**Problem to solve**
From the listing below, reproduce exactly the lines starting with the one with "(1194, 360) none" and going on through the one with "(73, 75) none", both ends kept. No picture is copied.

BEGIN Given records

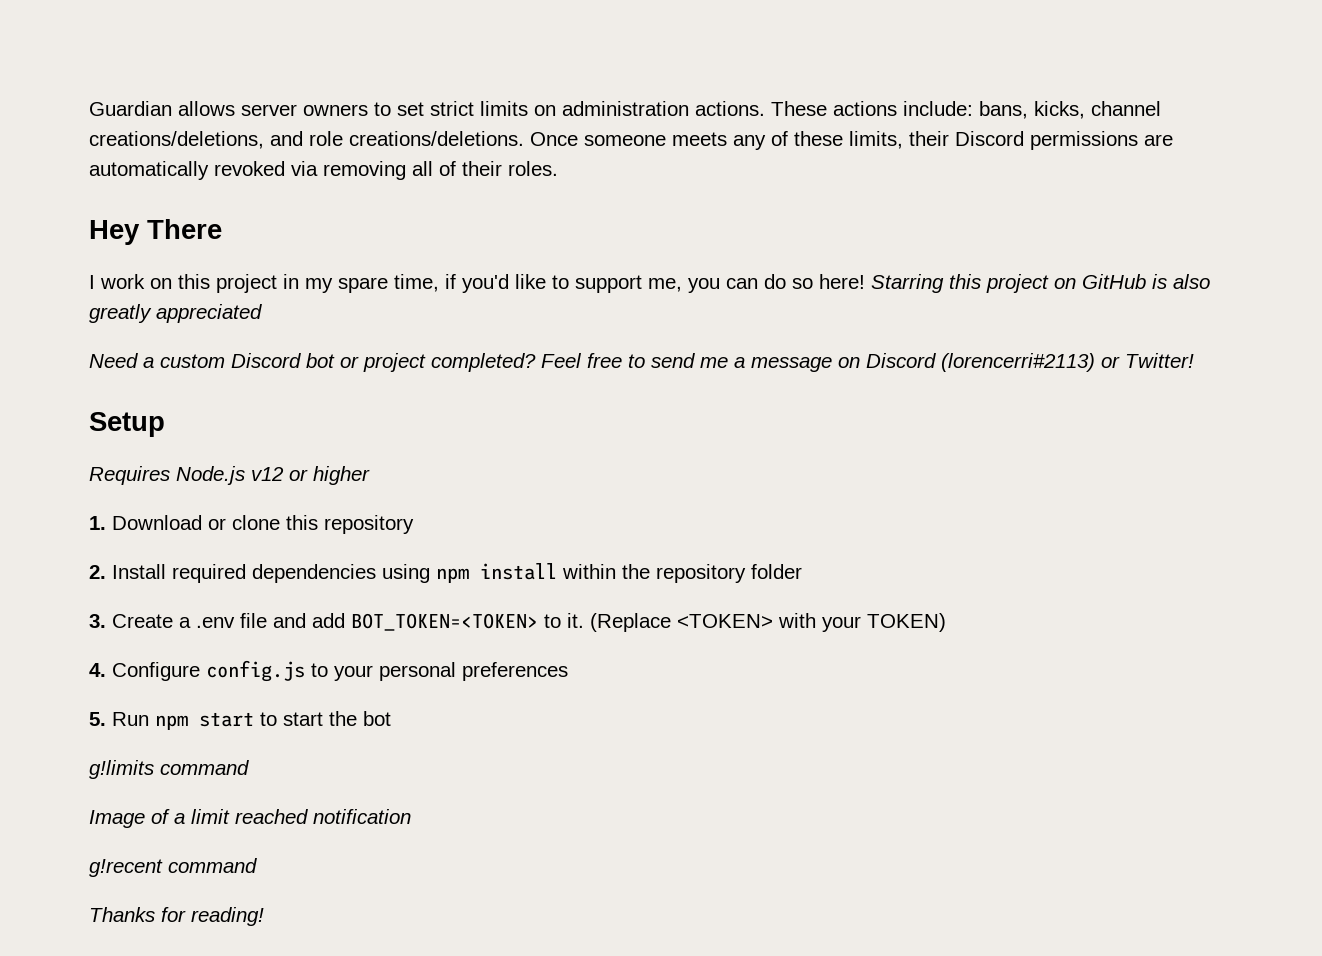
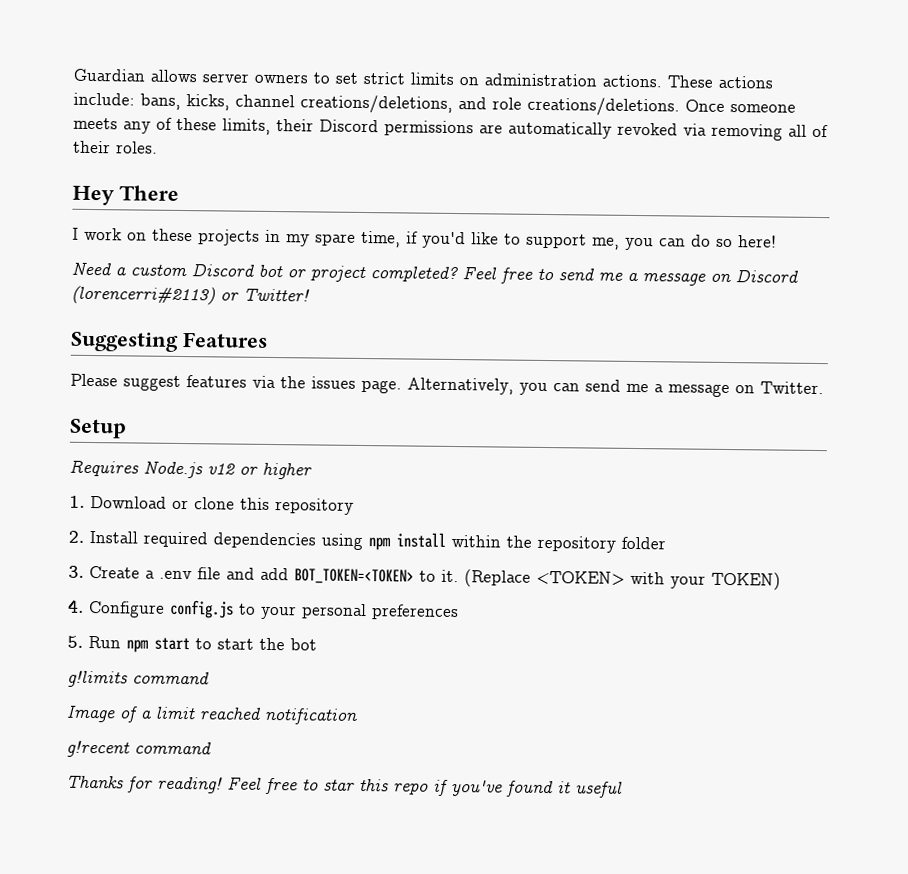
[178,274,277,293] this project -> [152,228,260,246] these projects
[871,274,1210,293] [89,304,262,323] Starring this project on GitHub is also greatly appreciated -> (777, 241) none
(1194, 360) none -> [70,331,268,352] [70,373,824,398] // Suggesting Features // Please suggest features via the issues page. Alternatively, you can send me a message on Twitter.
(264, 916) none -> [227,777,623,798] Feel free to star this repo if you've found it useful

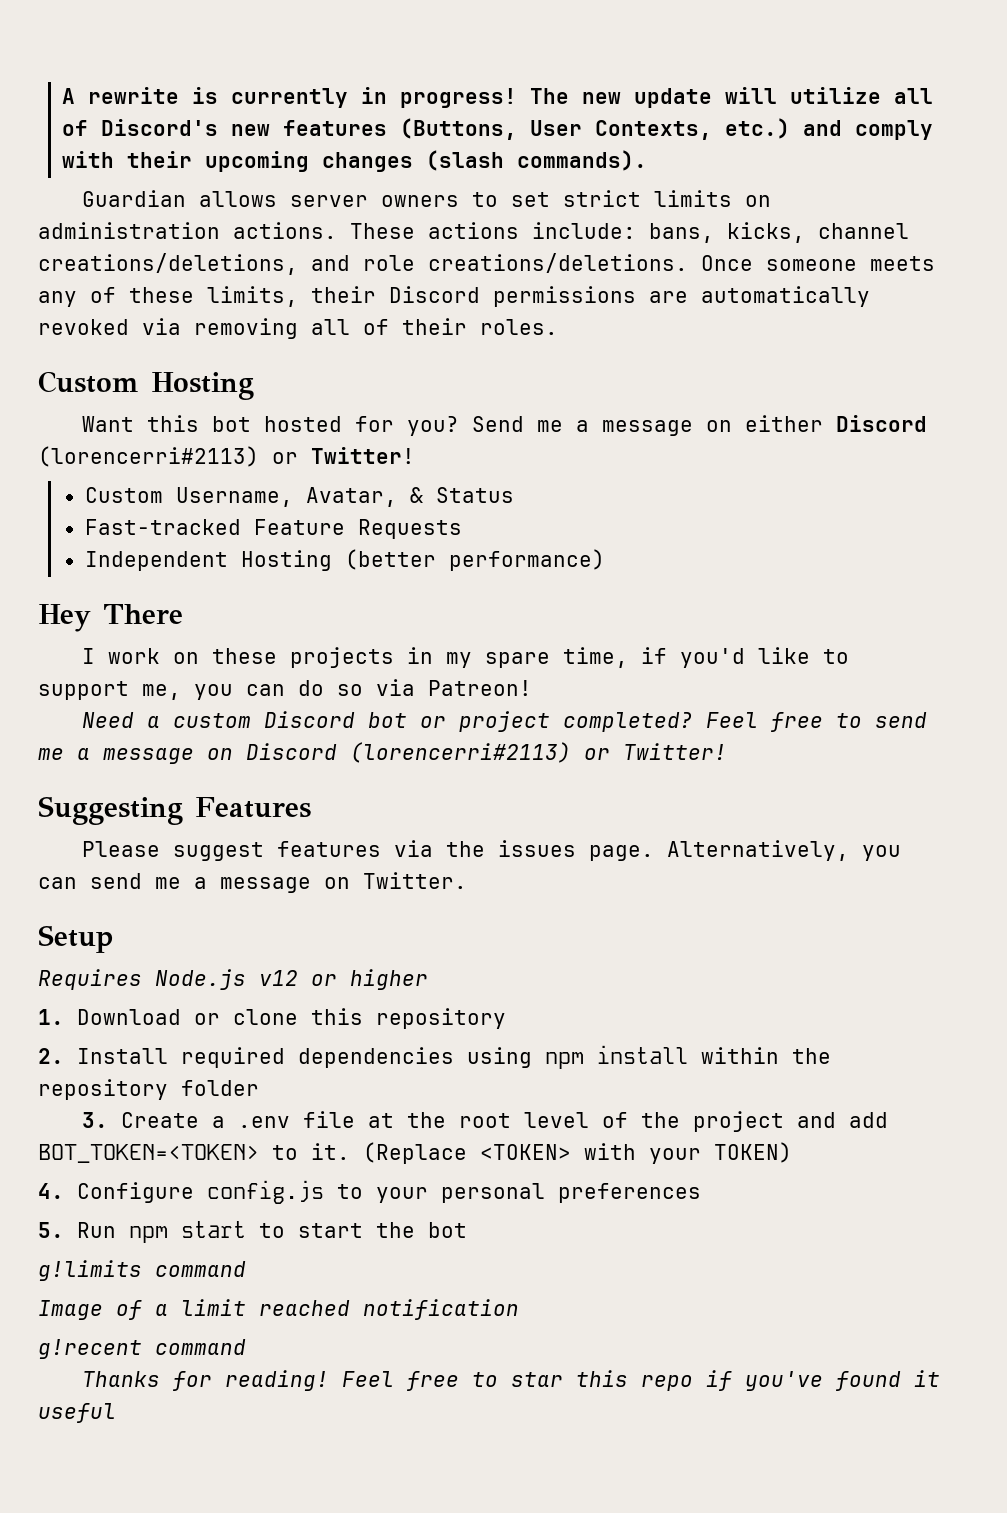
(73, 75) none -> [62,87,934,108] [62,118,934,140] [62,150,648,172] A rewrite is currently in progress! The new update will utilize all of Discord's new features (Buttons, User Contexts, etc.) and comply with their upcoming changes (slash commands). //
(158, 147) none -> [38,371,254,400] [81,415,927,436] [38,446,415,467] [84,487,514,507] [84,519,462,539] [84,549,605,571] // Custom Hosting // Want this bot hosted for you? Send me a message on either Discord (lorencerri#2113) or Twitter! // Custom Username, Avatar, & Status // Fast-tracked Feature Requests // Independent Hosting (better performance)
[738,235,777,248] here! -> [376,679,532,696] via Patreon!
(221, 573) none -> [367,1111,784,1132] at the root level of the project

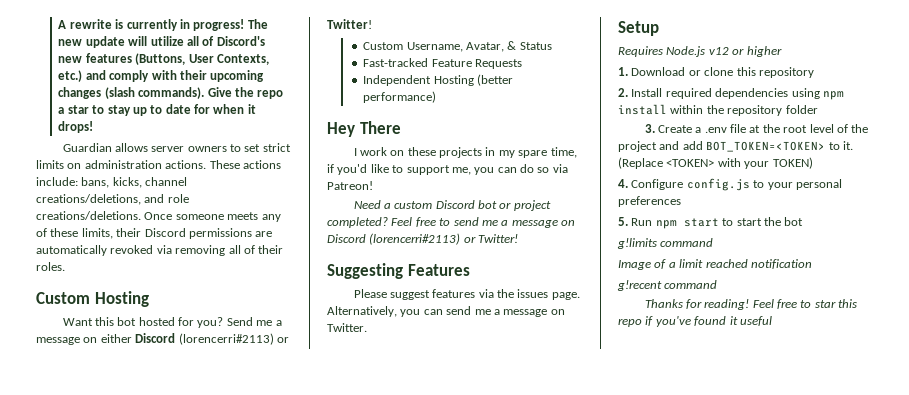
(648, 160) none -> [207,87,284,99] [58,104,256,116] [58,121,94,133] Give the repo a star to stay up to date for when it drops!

END Given records
BEGIN Given records

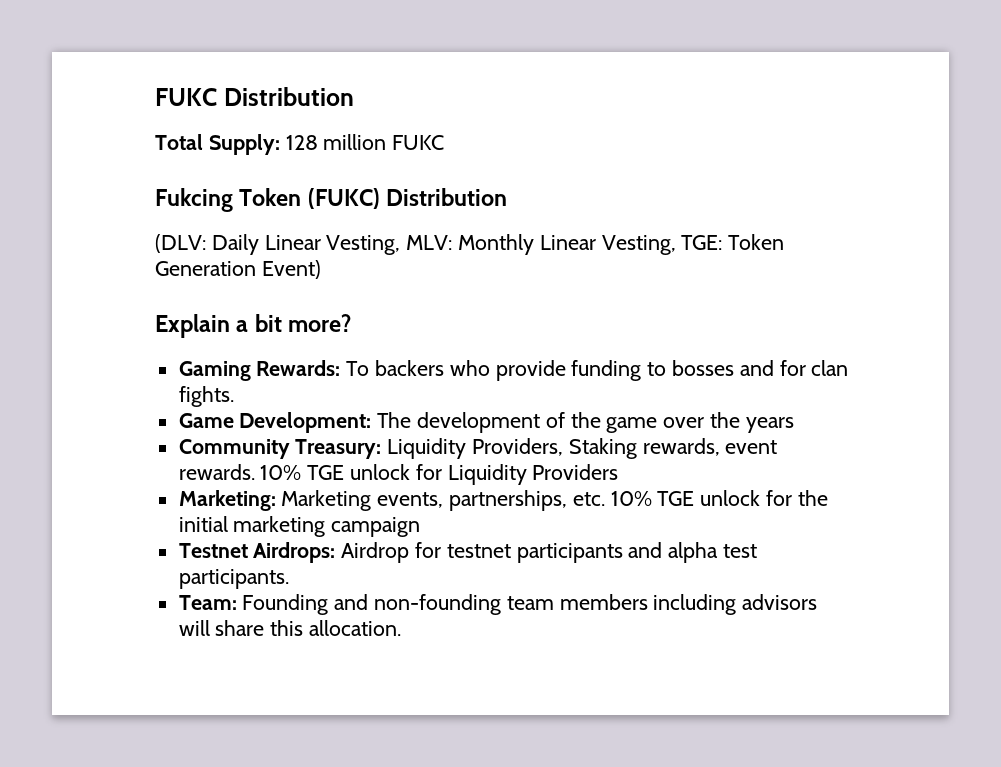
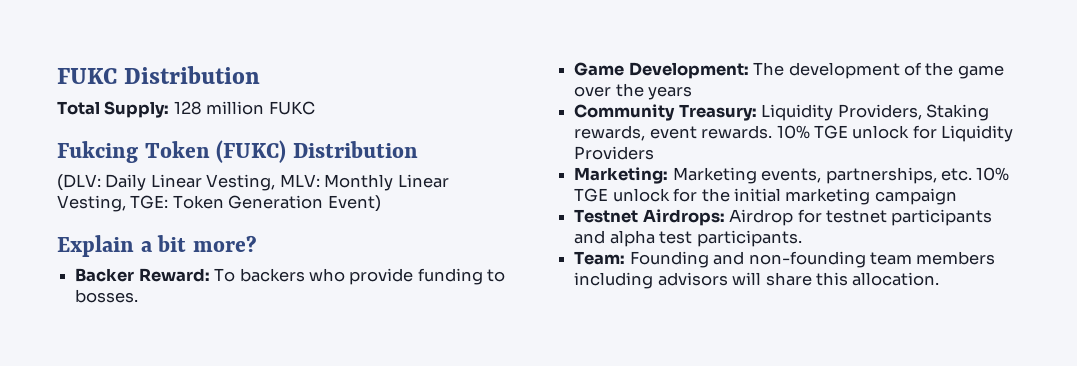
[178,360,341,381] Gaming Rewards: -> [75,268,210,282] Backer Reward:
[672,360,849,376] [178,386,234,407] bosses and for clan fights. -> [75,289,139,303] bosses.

END Given records

**Result of this exercise**
(1194, 360) none -> [70,331,268,352] [70,373,824,398] // Suggesting Features // Please suggest features via the issues page. Alternatively, you can send me a message on Twitter.
(264, 916) none -> [227,777,623,798] Feel free to star this repo if you've found it useful

(73, 75) none -> [62,87,934,108] [62,118,934,140] [62,150,648,172] A rewrite is currently in progress! The new update will utilize all of Discord's new features (Buttons, User Contexts, etc.) and comply with their upcoming changes (slash commands). //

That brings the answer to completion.